Diosdado Cabello wirft eine Desinformationskampagne gegen den Chavismus vor und weist auf den Einsatz von Fake News hin, um die Regierung zu diskreditieren. Er kritisiert die Verbreitung in den sozialen Medien und verbindet diese Aktionen mit externen Druck.

Diosdado Cabello, Präsident des PSUV.Foto © Facebook/Con el Mazo Dando

Der Generalsekretär der Vereinigten Sozialistischen Partei Venezuelas (PSUV), Diosdado Cabello, versicherte am Montag, dass der Chavismus Ziel einer angeblichen "Krieg der Fake News" sei, eine wiederkehrende Erzählung der Regierungspartei, immer dann, wenn unangenehme Informationen über die Spitzen der Macht ans Licht kommen.

Während einer Pressekonferenz, die von staatlichen Medien übertragen wurde, reagierte Cabello auf jüngste Veröffentlichungen, die die kommissarische Präsidentin Delcy Rodríguez und andere hochrangige Beamte betrafen, und bezeichnete sie als falsch und Teil einer Diskreditierungsstrategie. Dennoch legte der Führer keine konkreten Beweise für die Herkunft dieser Informationen vor und nannte keine spezifischen Verantwortlichen.

Laut Cabello werden solche Inhalte nicht mehr ausschließlich über große Medien verbreitet, sondern finden in den sozialen Netzwerken einen effektiven Kanal, um sich zu verbreiten, ohne dass anschließend eine Berichtigung erfolgt.

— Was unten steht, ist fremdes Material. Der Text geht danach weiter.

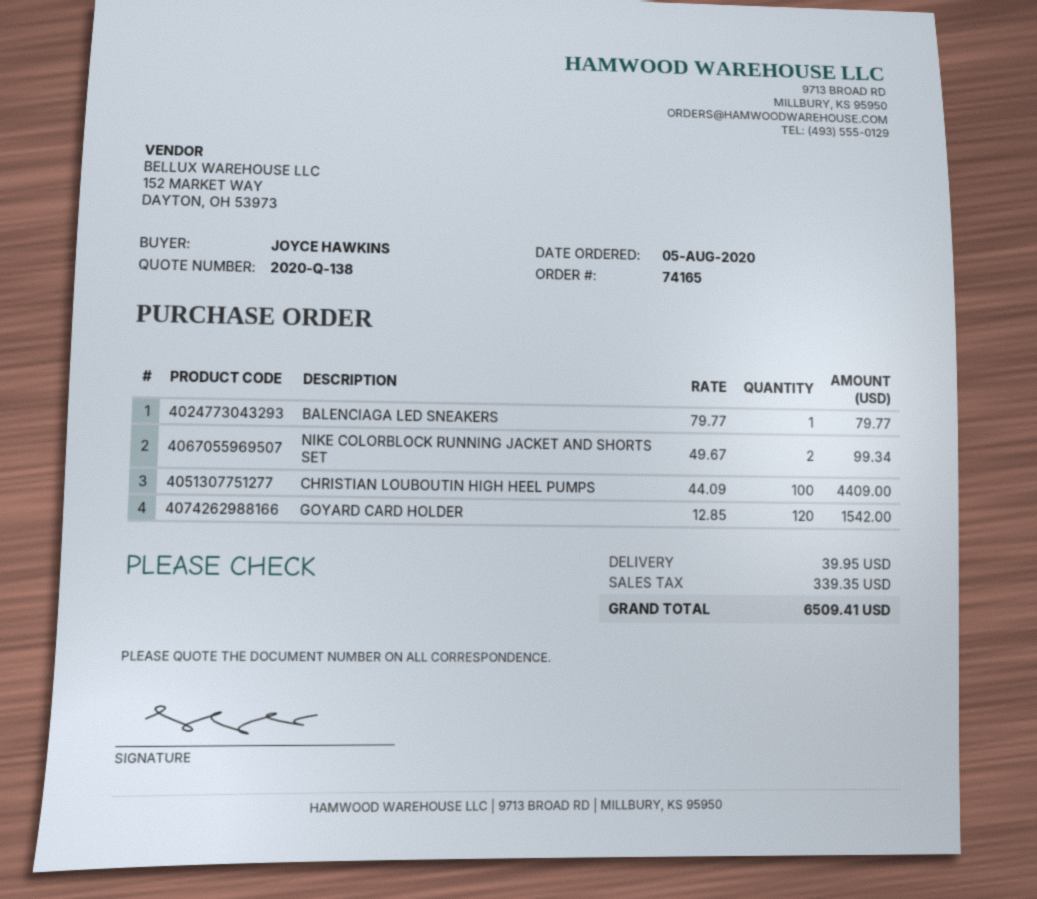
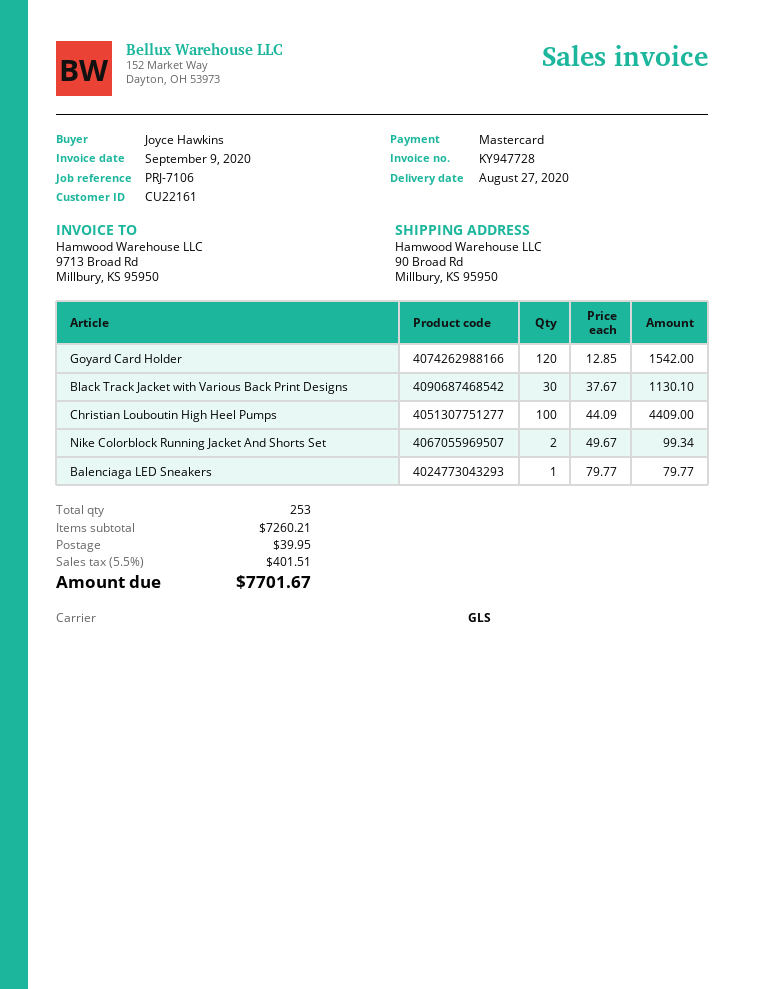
Black Track Jacket with Various Back Print Designs: none -> 30 x 37.67 = 1130.10
tax: 339.35 -> 401.51
total: 6509.41 -> 7701.67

Das Argument wurde wiederholt vom Chavismo verwendet, um journalistische Berichte, Meldungen von unabhängigen Organisationen und kritische Stimmen aus dem Ausland zu diskreditieren.

Der Führer der PSUV brachte erneut diese angeblichen Desinformationskampagnen mit dem Versuch in Verbindung, Sanktionen und internationalen Druck gegen Venezuela zu rechtfertigen, eine diskursive Linie, die die Regierung seit Jahren aufrechterhält, um den politischen und wirtschaftlichen Verfall des Landes zu erklären.

Trotzdem betonte Cabello, dass die venezolanische Bevölkerung gegen falsche Nachrichten "geimpft" wäre, eine Aussage, die im Widerspruch zu einem Kontext steht, der durch die staatliche Kontrolle der traditionellen Medien, die Schließung unabhängiger Informationsräume und die Verfolgung kritischer Stimmen geprägt ist.

Die Aussagen erfolgen zu einem Zeitpunkt, an dem der Chavismus darauf besteht, seine Kontrolle über die öffentliche Wahrnehmung zu verstärken, während er den Begriff fake news als Mittel nutzt, um Informationen zu delegitimieren, die das Handeln der politischen Macht in Frage stellen.